The chaotic realm of TV dating shows is also now gradually realizing that leaving things to chance isn’t particularly conducive to the end goal, although, as you’d expect, their science is a little more pie in the sky. Amazon’s Cosmic Love, for instance, matches 20 singletons based on their astrological star signs. While HBO’s recent jaw-dropping British import Naked Attraction allows those willing to go full-frontal on national television the opportunity to seek out an equally uninhabited partner based on animal magnetism, game host Anna Richardson will often try to explain the biology behind certain physical preferences, too. When you consider the low success rate of cognitive match-making shows such as Married at First Sight, then why not trust in something a little more methodical?

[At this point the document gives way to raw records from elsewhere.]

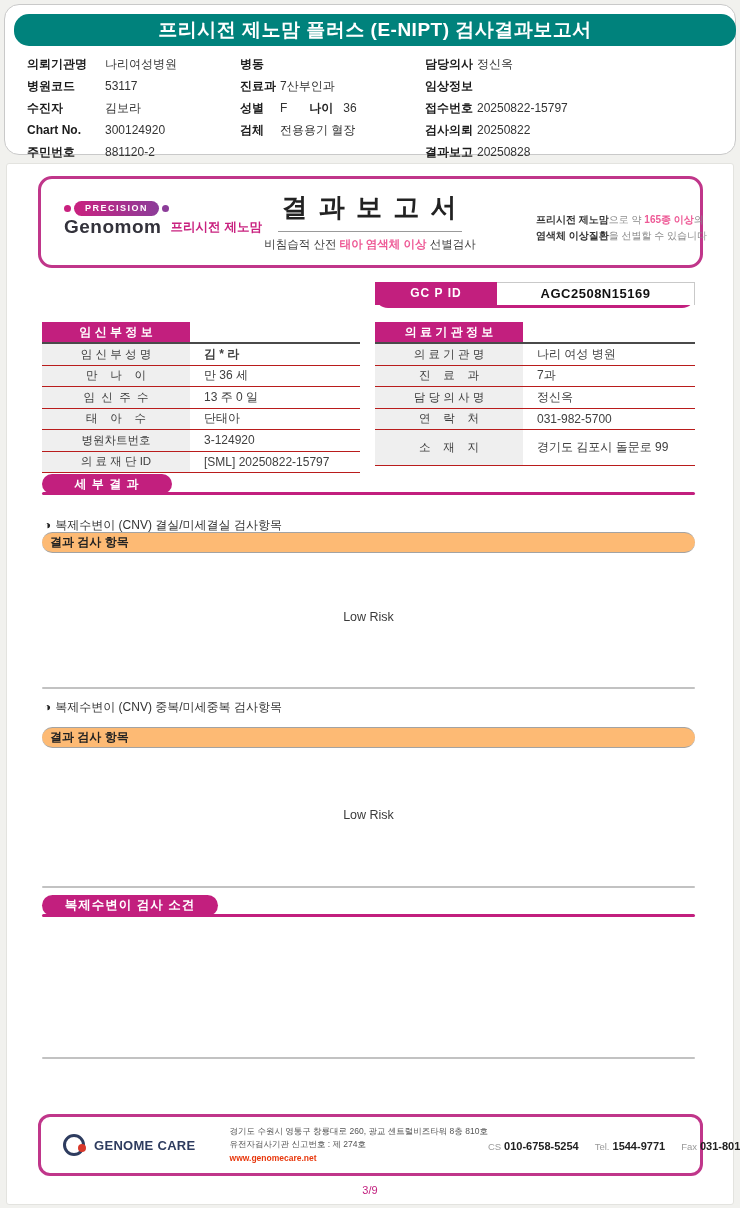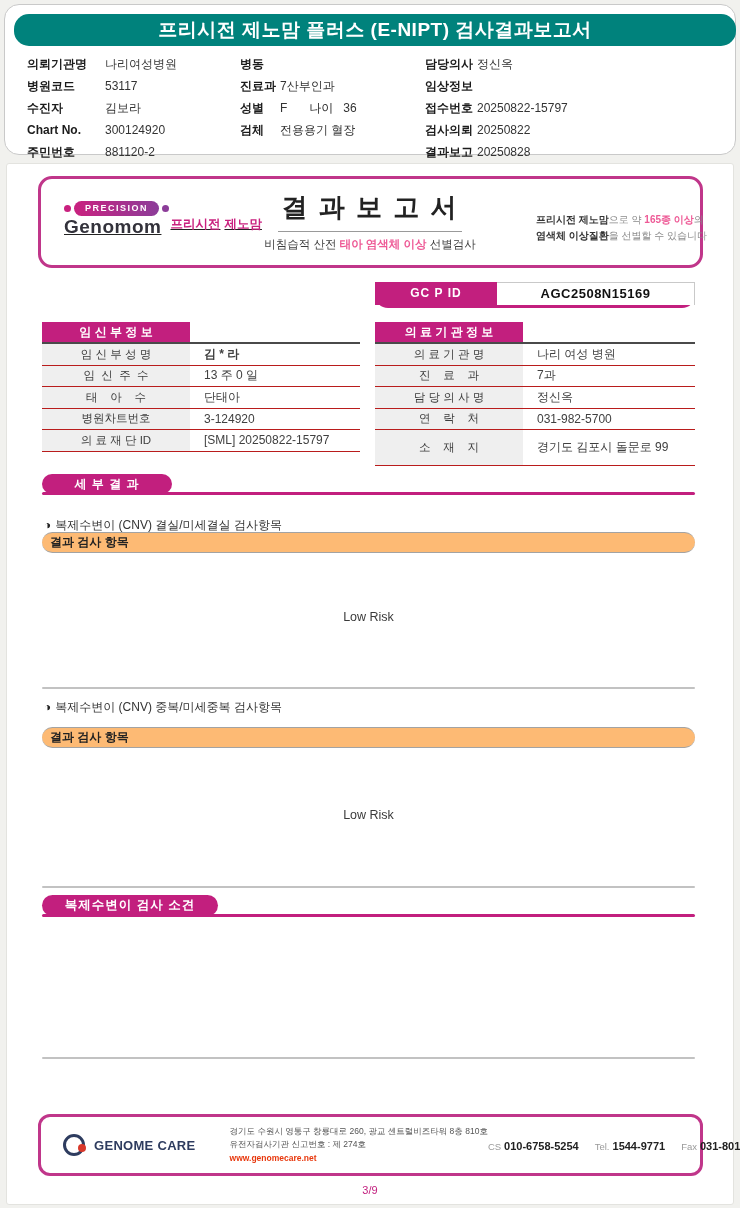--- a/index.html
+++ b/index.html
@@ -24,7 +24,7 @@
   .col1 { left:22px; } .col1 .ph-lbl { width:78px; }
   .col2 { left:235px; } .col2 .ph-lbl { width:40px; }
   .col3 { left:420px; } .col3 .ph-lbl { width:52px; }
-  .ph-lbl2 { font-weight:normal; width:34px; margin-left:22px; }
+  .ph-lbl2 { font-weight:bold; width:34px; margin-left:22px; }
   .ph-val2 { }
 
   

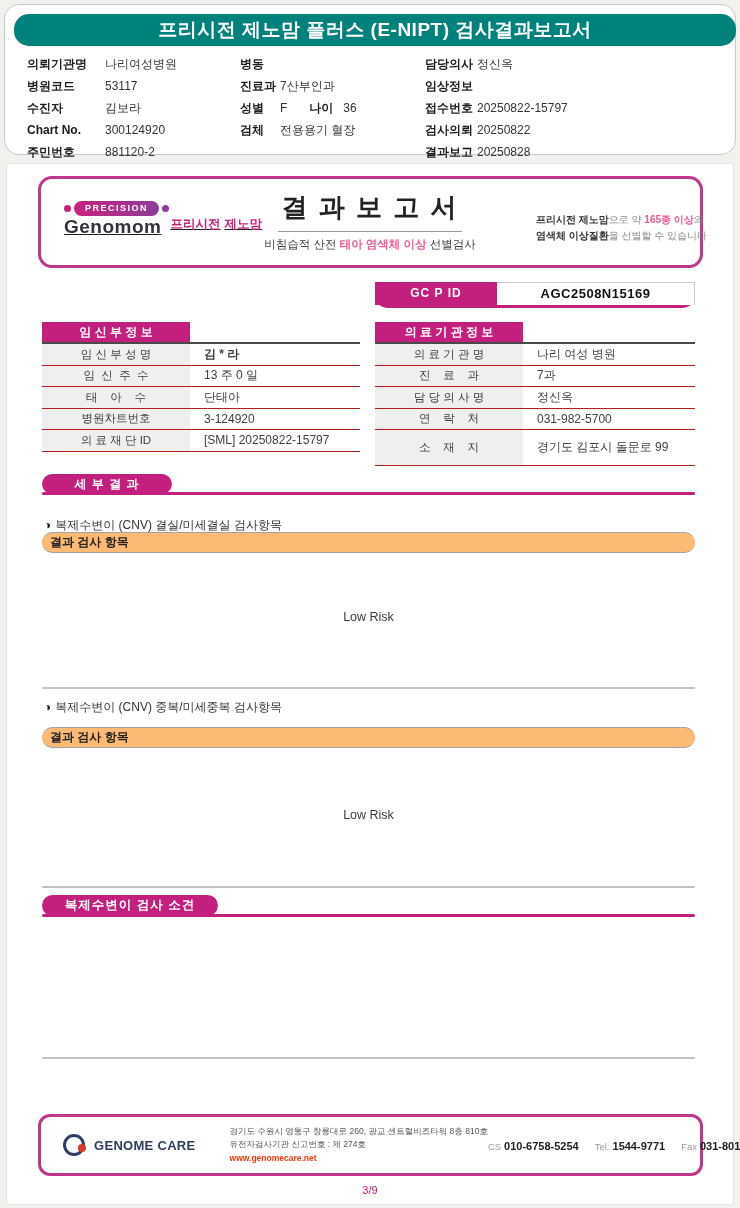--- a/index.html
+++ b/index.html
@@ -39,7 +39,7 @@
   .badge-dot.r { background:#8c3d99; margin-left:3px; }
   .badge-pill { background:linear-gradient(90deg,#c9217f,#8c3d99); color:#fff; font-size:9px; font-weight:bold;
                 letter-spacing:1.5px; padding:2px 11px 3px; border-radius:9px; }
-  .brand-row { left:64px; top:216px; display:flex; align-items:flex-start;text-decoration:underline; }
+  .brand-row { left:64px; top:216px; display:flex; align-items:center; }
   .brand-word { font-size:19px; font-weight:800; color:#33323b; letter-spacing:0.5px; }
   .brand-kr-light { font-size:12.5px; font-weight:600; color:#c9217f; margin-left:9px; }
   .brand-kr-bold { font-size:12.5px; font-weight:800; color:#c9217f; margin-left:4px; }

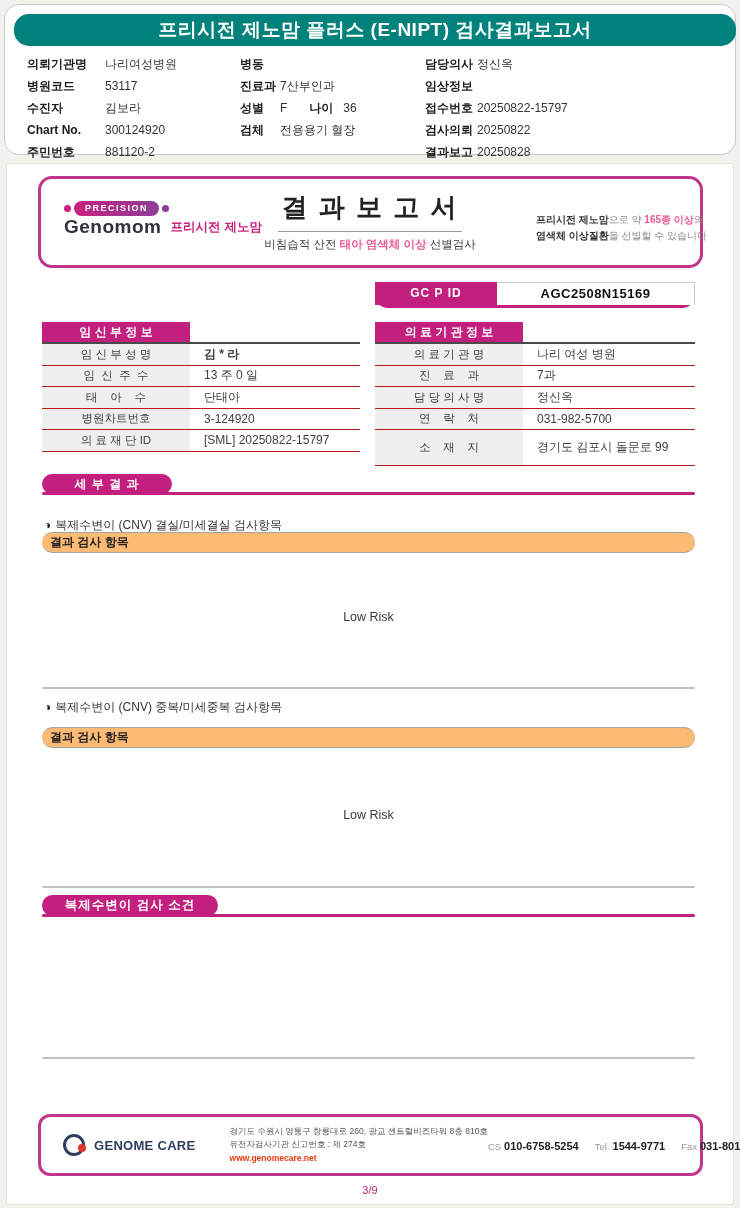--- a/index.html
+++ b/index.html
@@ -220,6 +220,10 @@
         <div class="tbl-val bold">김 * 라</div>
       </div>
     <div class="tbl-row">
+        <div class="tbl-lbl">만    나    이</div>
+        <div class="tbl-val">만 36 세</div>
+      </div>
+    <div class="tbl-row">
         <div class="tbl-lbl">임  신  주  수</div>
         <div class="tbl-val">13 주 0 일</div>
       </div>

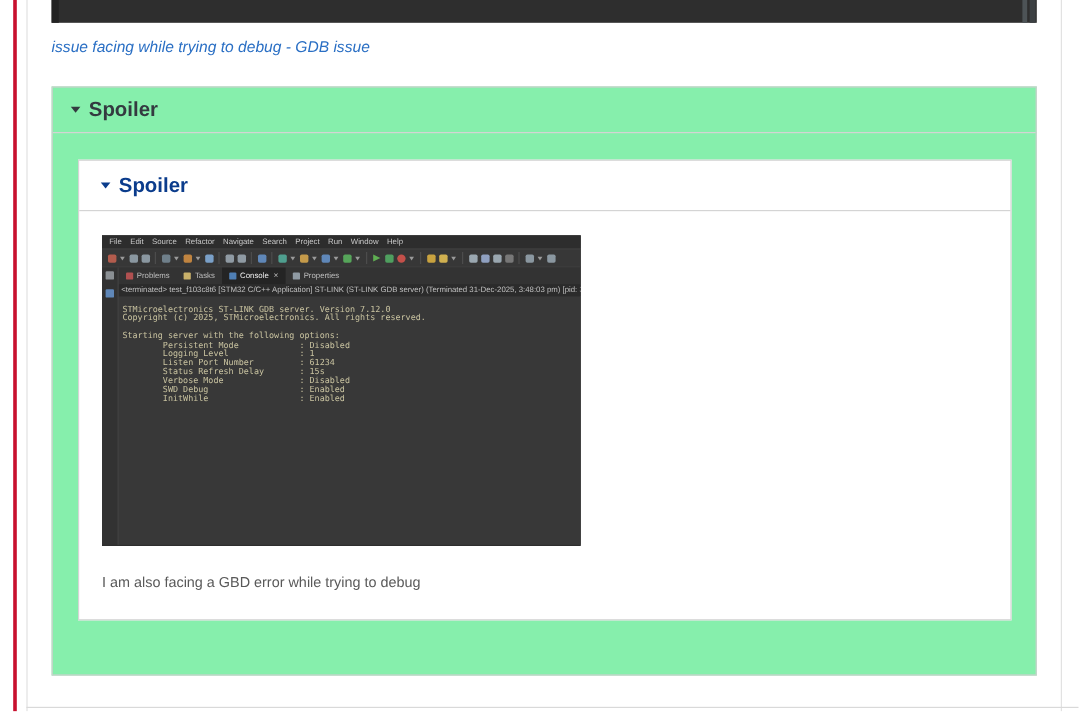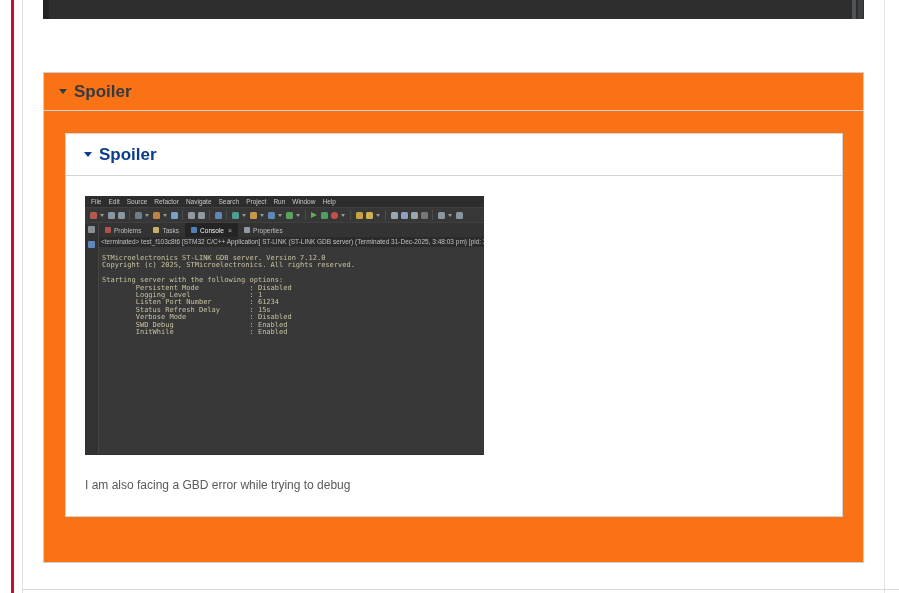--- a/index.html
+++ b/index.html
@@ -85,6 +85,7 @@
     <div class="scroll2"></div>
   </div>
 
+  <a class="post-link">issue facing while trying to debug - GDB issue</a>
 
   <div class="spoiler-outer">
     <div class="spoiler-header">

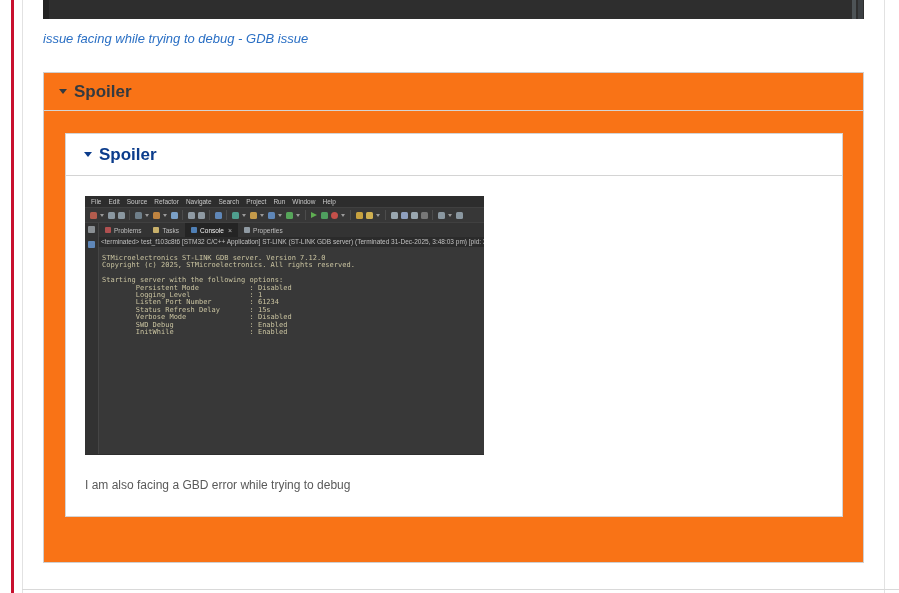--- a/index.html
+++ b/index.html
@@ -23,7 +23,7 @@
 
   
   .spoiler-outer{position:absolute;left:43px;top:72px;width:819px;height:489px;
-                 border:1px solid #cfcfcf;background:#f97316;}
+                 border:1px solid #cfcfcf;background:#86efac;}
   .spoiler-header{display:flex;align-items:center;border-bottom:1px solid #d4d4d4;cursor:pointer;}
   .spoiler-outer > .spoiler-header{height:37px;padding-left:15px;}
   .caret{width:0;height:0;border-left:4.5px solid transparent;border-right:4.5px solid transparent;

On the other hand, old romantics will argue The Big L is all about taking a leap into the unknown. It’s hard to imagine any DNA-driven love story recapturing the sweeping swoonsomeness of a Casablanca, The Notebook or Pride and Prejudice. But for now, the concept of precision-tooled relationships is being treated by filmmakers with a healthy dose of skepticism, anyway. Indeed, Hollywood might be fascinated with the billion-dollar question of “Can true love ever be quantifiable?” But we still might have to wait a while before a rom-com fairytale begins with a trip to a genetics lab.